Exercise details → The lines below that include the word "HATCH" are to be reported.

Input →
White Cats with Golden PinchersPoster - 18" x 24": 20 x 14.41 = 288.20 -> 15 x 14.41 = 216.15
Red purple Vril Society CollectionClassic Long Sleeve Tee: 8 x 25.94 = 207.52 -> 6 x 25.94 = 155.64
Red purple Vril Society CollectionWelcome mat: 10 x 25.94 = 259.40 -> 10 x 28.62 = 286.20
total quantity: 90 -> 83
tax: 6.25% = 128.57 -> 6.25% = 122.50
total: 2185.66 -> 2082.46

* * *

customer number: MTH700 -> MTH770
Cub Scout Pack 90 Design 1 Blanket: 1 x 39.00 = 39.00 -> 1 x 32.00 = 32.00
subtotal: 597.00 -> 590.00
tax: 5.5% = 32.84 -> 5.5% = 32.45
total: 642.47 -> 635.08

---

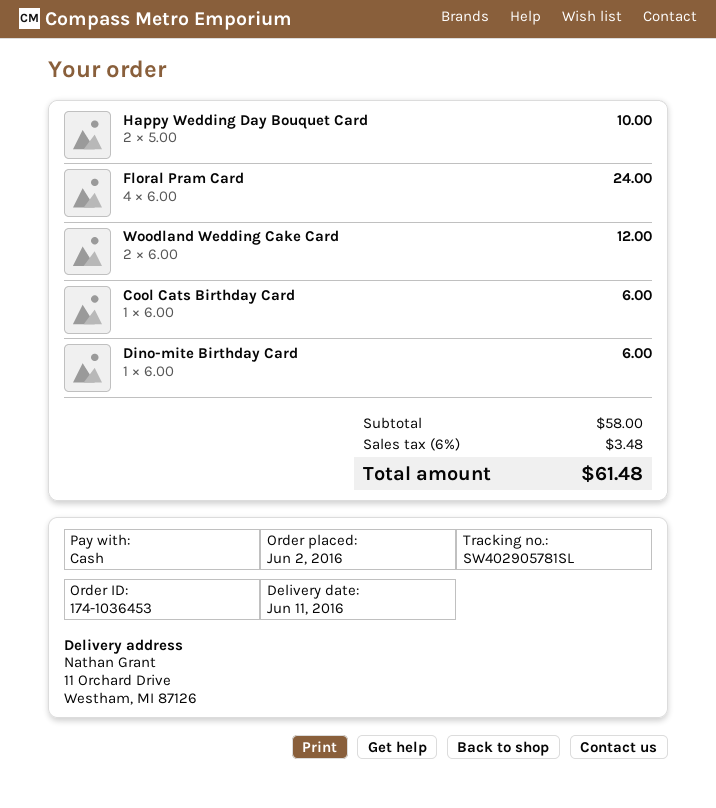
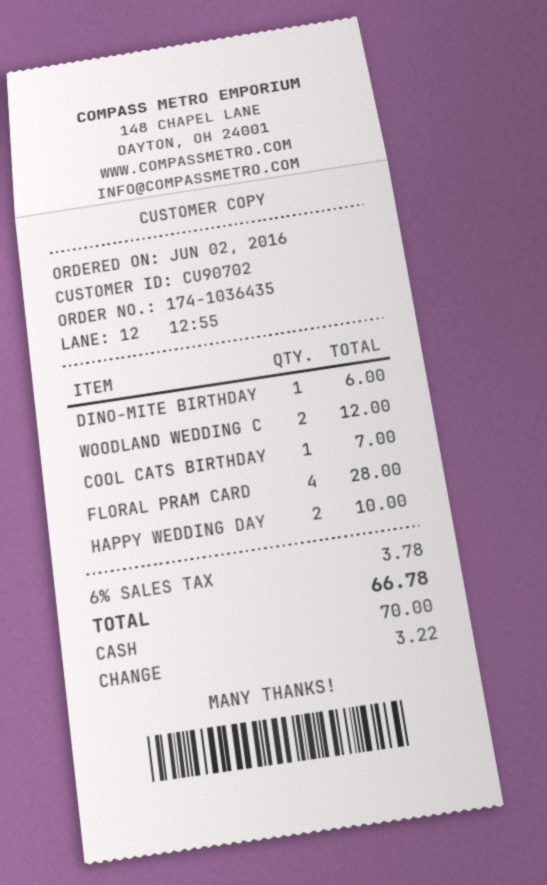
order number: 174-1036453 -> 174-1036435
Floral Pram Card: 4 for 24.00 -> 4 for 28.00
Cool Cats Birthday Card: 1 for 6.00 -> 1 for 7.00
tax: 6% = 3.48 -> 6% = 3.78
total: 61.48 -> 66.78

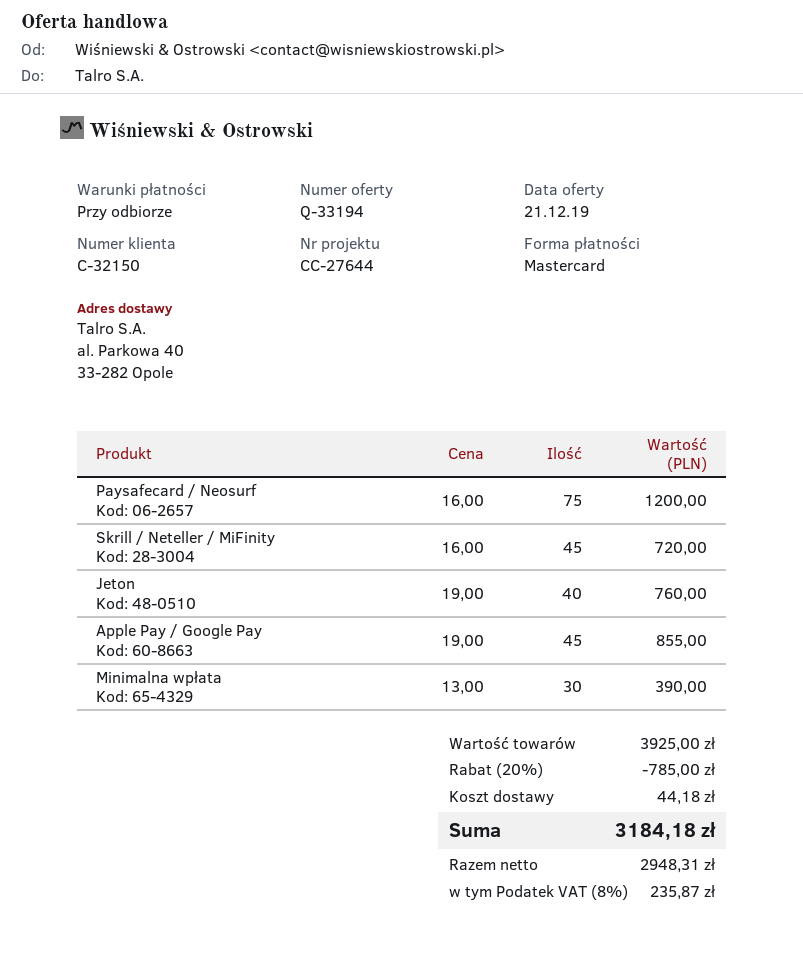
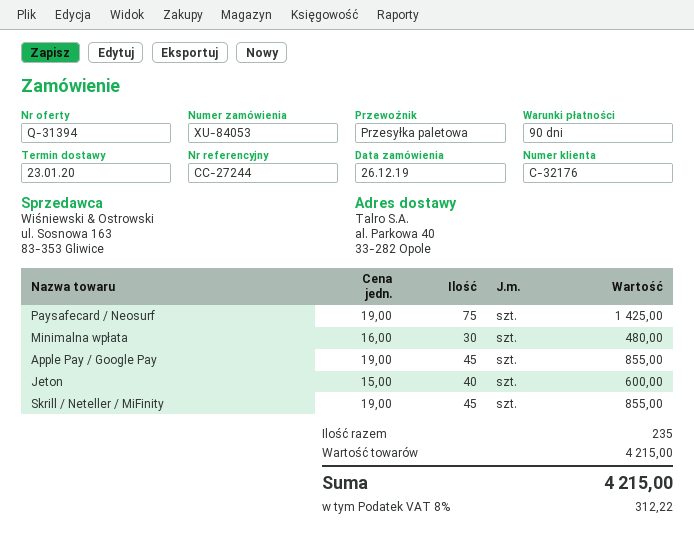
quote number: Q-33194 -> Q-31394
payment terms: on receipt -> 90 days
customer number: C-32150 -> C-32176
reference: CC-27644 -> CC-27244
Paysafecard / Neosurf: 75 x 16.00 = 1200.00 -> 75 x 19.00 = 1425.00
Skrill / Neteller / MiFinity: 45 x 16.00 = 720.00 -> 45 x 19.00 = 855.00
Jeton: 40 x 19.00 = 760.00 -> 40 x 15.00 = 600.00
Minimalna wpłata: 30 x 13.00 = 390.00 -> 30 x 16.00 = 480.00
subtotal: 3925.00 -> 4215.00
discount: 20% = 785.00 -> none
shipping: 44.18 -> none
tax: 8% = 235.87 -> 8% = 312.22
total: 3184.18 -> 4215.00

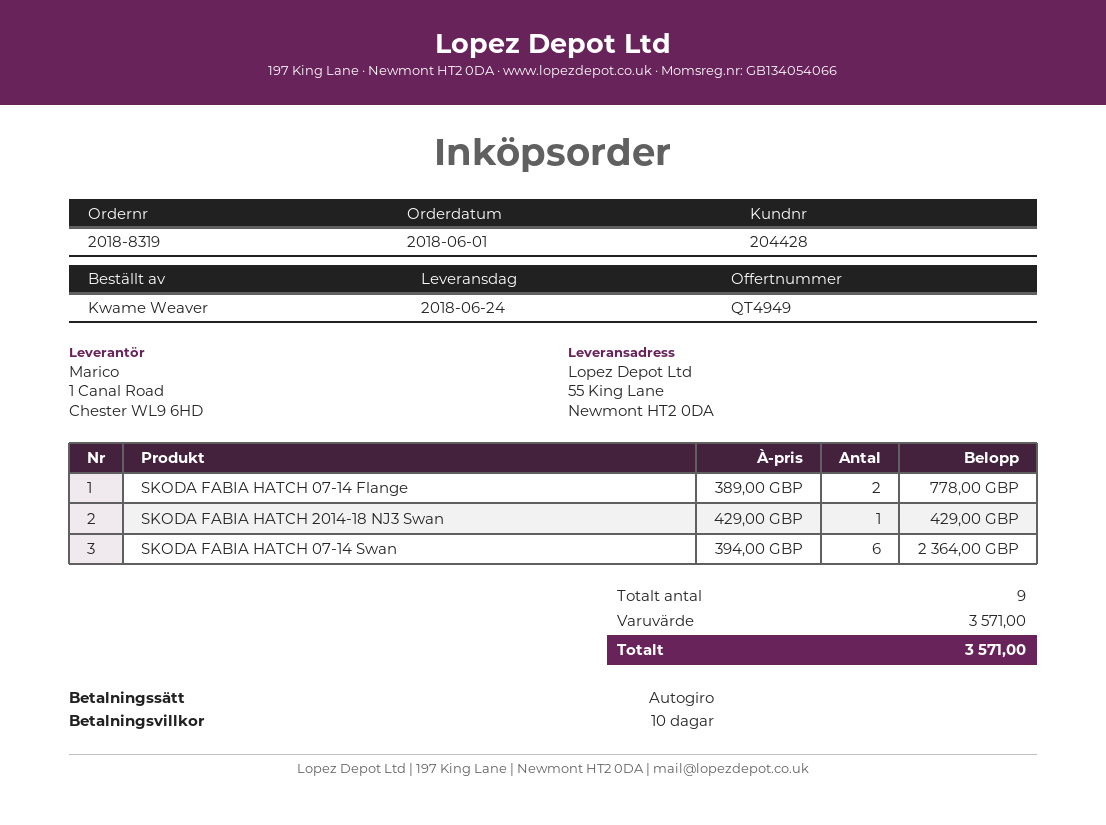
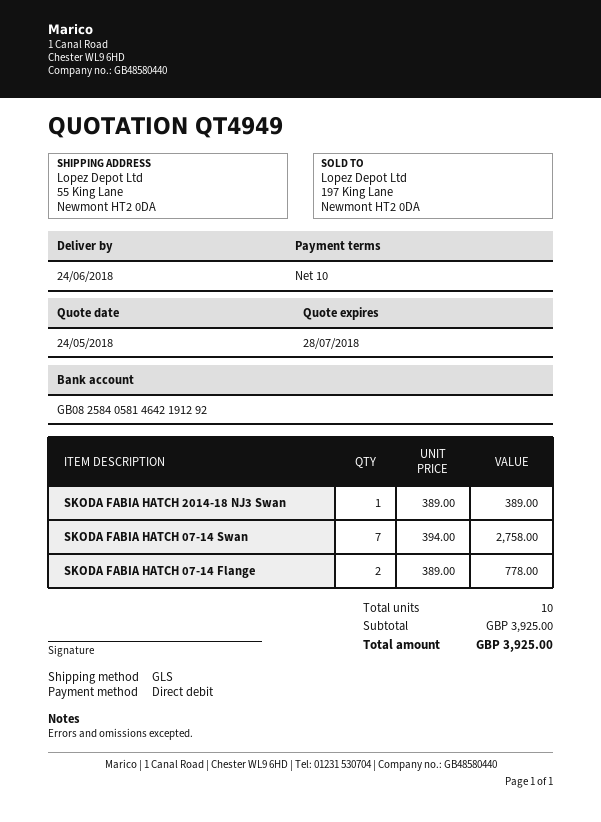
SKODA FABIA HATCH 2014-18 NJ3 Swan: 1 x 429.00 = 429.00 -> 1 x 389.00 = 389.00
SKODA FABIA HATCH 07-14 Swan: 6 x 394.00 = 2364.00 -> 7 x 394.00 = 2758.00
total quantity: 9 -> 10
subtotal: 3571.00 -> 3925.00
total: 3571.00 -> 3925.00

Answer to this problem →
SKODA FABIA HATCH 2014-18 NJ3 Swan: 1 x 429.00 = 429.00 -> 1 x 389.00 = 389.00
SKODA FABIA HATCH 07-14 Swan: 6 x 394.00 = 2364.00 -> 7 x 394.00 = 2758.00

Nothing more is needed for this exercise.